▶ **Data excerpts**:

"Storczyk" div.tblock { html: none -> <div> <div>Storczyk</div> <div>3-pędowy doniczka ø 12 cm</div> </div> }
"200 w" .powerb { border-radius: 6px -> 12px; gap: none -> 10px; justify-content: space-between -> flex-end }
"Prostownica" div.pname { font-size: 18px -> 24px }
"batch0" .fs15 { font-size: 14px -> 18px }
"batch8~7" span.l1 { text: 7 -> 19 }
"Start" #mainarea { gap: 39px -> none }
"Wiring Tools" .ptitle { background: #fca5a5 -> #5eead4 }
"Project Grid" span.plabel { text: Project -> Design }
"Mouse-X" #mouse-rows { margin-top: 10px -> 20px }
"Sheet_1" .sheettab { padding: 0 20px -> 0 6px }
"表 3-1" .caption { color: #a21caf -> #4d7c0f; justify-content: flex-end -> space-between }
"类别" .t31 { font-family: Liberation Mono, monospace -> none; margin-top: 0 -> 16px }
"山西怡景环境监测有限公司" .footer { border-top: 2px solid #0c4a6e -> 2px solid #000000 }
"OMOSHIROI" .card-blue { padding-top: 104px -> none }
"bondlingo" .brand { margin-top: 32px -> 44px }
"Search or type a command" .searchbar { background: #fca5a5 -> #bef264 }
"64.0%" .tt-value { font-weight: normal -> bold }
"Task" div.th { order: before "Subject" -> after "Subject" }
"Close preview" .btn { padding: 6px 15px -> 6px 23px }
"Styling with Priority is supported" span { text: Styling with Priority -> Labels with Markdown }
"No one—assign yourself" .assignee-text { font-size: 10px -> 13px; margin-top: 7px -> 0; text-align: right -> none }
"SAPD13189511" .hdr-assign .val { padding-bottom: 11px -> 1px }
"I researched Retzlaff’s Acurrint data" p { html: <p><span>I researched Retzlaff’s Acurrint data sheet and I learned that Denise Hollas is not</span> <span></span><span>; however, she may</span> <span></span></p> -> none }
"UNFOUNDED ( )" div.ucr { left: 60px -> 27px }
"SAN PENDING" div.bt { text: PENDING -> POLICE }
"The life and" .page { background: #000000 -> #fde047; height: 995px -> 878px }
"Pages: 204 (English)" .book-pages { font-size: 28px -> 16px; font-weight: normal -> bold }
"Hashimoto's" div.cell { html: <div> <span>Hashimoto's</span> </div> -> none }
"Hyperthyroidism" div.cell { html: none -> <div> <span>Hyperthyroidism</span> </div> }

▶ **What you should do**:
If a line of the data holds the string "bold", list it.

▶ **Solution for this task**:
"64.0%" .tt-value { font-weight: normal -> bold }
"Pages: 204 (English)" .book-pages { font-size: 28px -> 16px; font-weight: normal -> bold }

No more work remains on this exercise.